Located 300 lightyears away and one of the largest single structures ever discovered in the sky, scientists have named the cloud ‘Eos’ after the Greek goddess who personifies the dawn.
The potentially star-forming cloud was discovered by hunting for its main constituent, molecular hydrogen, which can be detected by looking for ultraviolet light.
Scientists estimate that its size on the sky is about the width of 40 Moons and is around 3,400 times more massive than our Sun.

What Eos is, where it’s located
One of the closest molecular clouds to the Sun and Earth ever detected, Eos is crescent-shaped and sits on the edge of the Local Bubble, a gas-filled cavity in space that also encompasses the Solar System.
“This is the first-ever molecular cloud discovered by looking for far-ultraviolet emission of molecular hydrogen directly,” says Blakesley Burkhart, an associate professor at Rutgers University who led the research team
“The data showed glowing hydrogen molecules detected via fluorescence in the far ultraviolet. This cloud is literally glowing in the dark.”
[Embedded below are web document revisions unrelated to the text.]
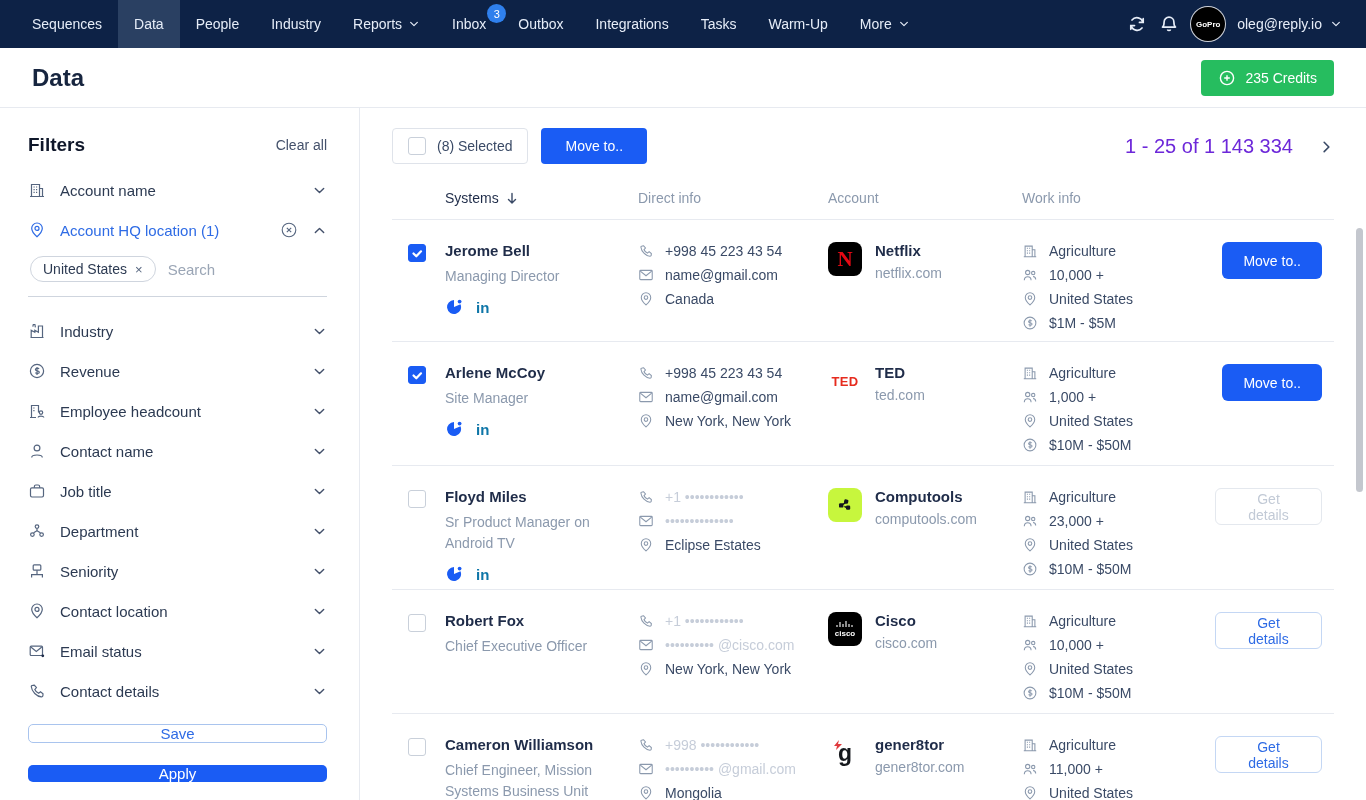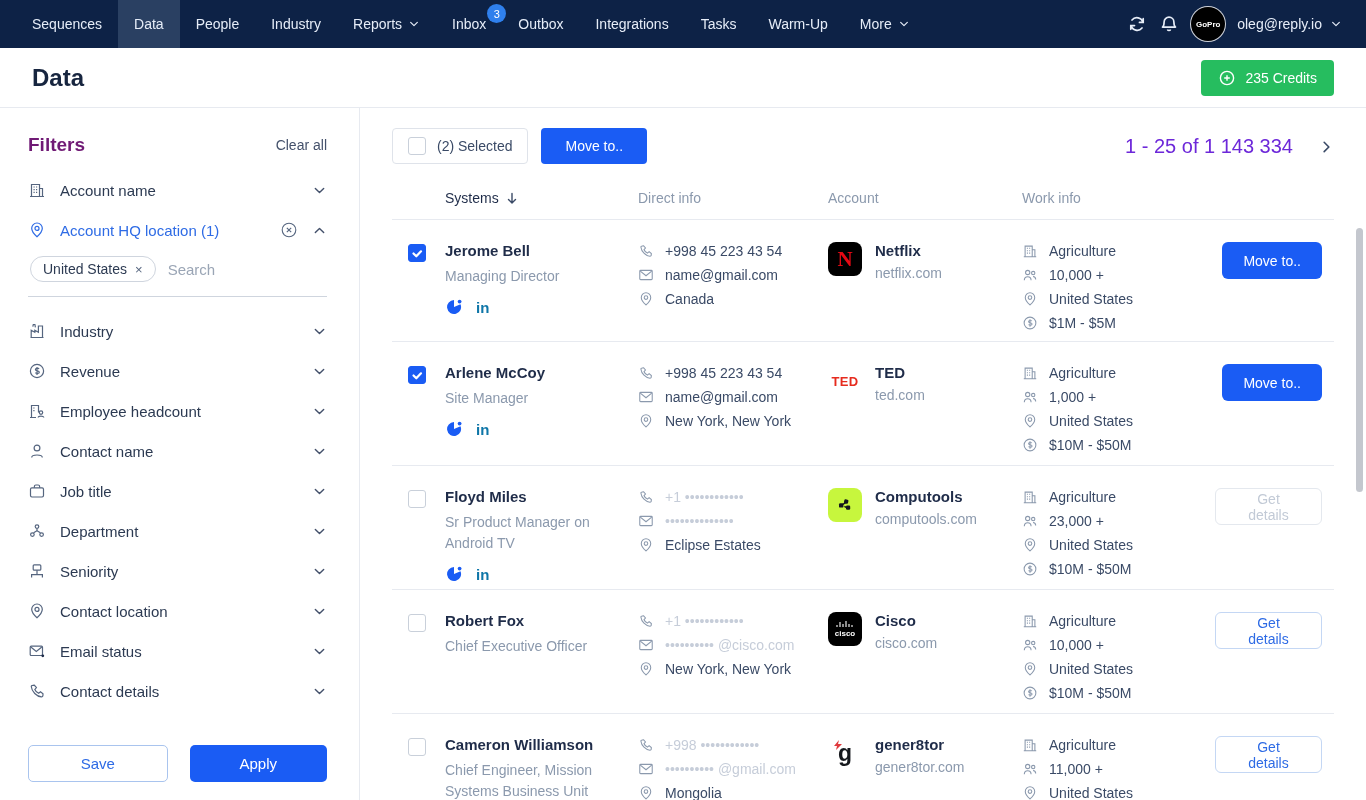--- a/index.html
+++ b/index.html
@@ -37,7 +37,7 @@
 
   
   .sb-head { display:flex; align-items:center; justify-content:space-between; margin-bottom:14px; }
-  .sb-title { font-size:19px; font-weight:700; color:#701a75; }
+  .sb-title { font-size:19px; font-weight:700; color:#0f172a; }
   .sb-clear { font-size:14px; color:#44516b; cursor:pointer; }
   .filter-row { height:40px; display:flex; align-items:center; gap:14px; cursor:pointer; }
   .f-icon { width:18px; height:18px; stroke:#55657f; fill:none; stroke-width:1.2; flex:none; }

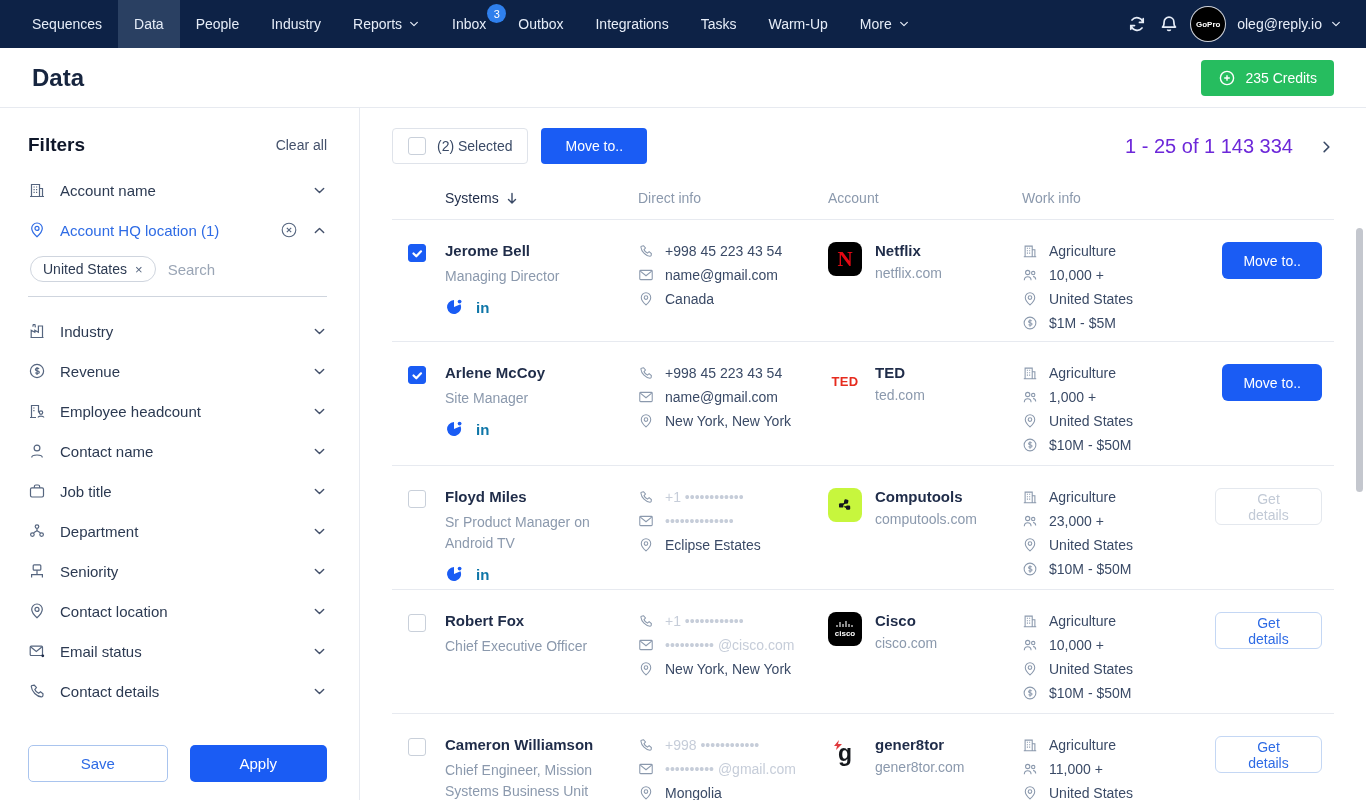--- a/index.html
+++ b/index.html
@@ -438,7 +438,7 @@
     <div class="controls">
       <button class="sel-btn">
         <span class="checkbox"></span>
-        <span>(2) Selected</span>
+        <span>(8) Selected</span>
       </button>
       <button class="moveto-main">Move to..</button>
       <div class="pagination">

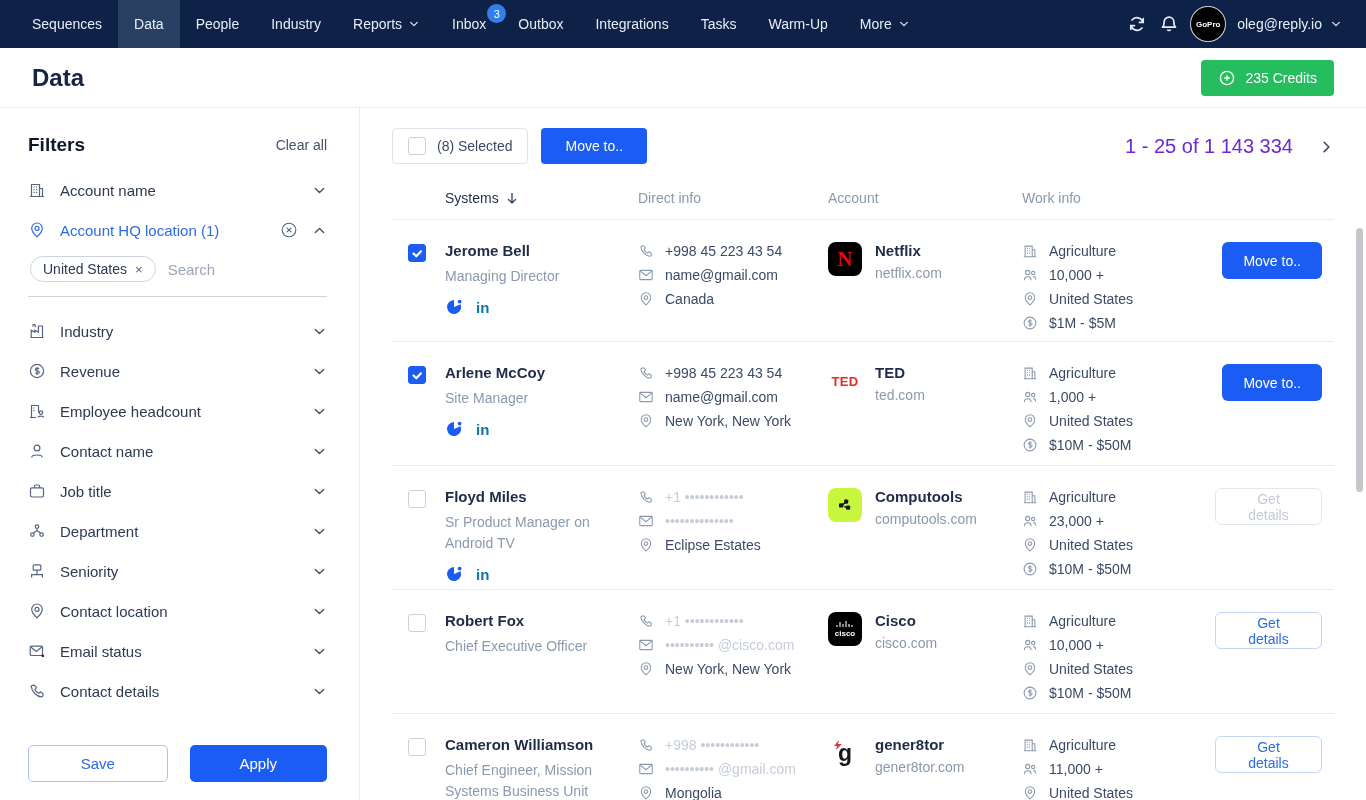--- a/index.html
+++ b/index.html
@@ -54,7 +54,7 @@
   .chip-x { font-size:13px; color:#55657f; }
   .chip-search { border:none; outline:none; font-size:15px; color:#2c3a52; width:110px; font-family:inherit; }
   .chip-search::placeholder { color:#9aa5b5; }
-  .sb-buttons { margin-top:auto; display:flex; gap:22px; }
+  .sb-buttons { margin-top:auto; display:flex; gap:22px;flex-direction:column; }
   .btn { font-family:inherit; font-size:15px; height:37px; border-radius:5px; cursor:pointer; }
   .btn-save { flex:1; background:#fff; border:1px solid #a9c4ee; color:#2e6be5; }
   .btn-apply { flex:1; background:#1a5cf4; border:none; color:#fff; }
Eos is not dangerous to us on Earth, but rather provides a lab for studying structures within the interstellar medium, the gas and dust that fills the space between stars in a galaxy.

How it was discovered
The far-ultraviolet data was collected by the FIMS-SPEAR instrument installed on Korean satellite STSAT-1.
“The use of the far-ultraviolet fluorescence emission technique could rewrite our understanding of the interstellar medium, uncovering hidden clouds across the Galaxy and even out to the furthest detectable limits of cosmic dawn,” says Thavisha Dharmawardena, one of the study’s authors and a NASA Hubble Fellow at New York University.
The abundance of hydrogen – one of the Universe’s most important building blocks – in clouds like Eos also tells scientists about the origins of stars and planets.
Their evolution is a rearrangement of hydrogen atoms that has taken place over billions of years.
The hydrogen that is currently in clouds like Eos existed at the Universe’s dawn, the Big Bang.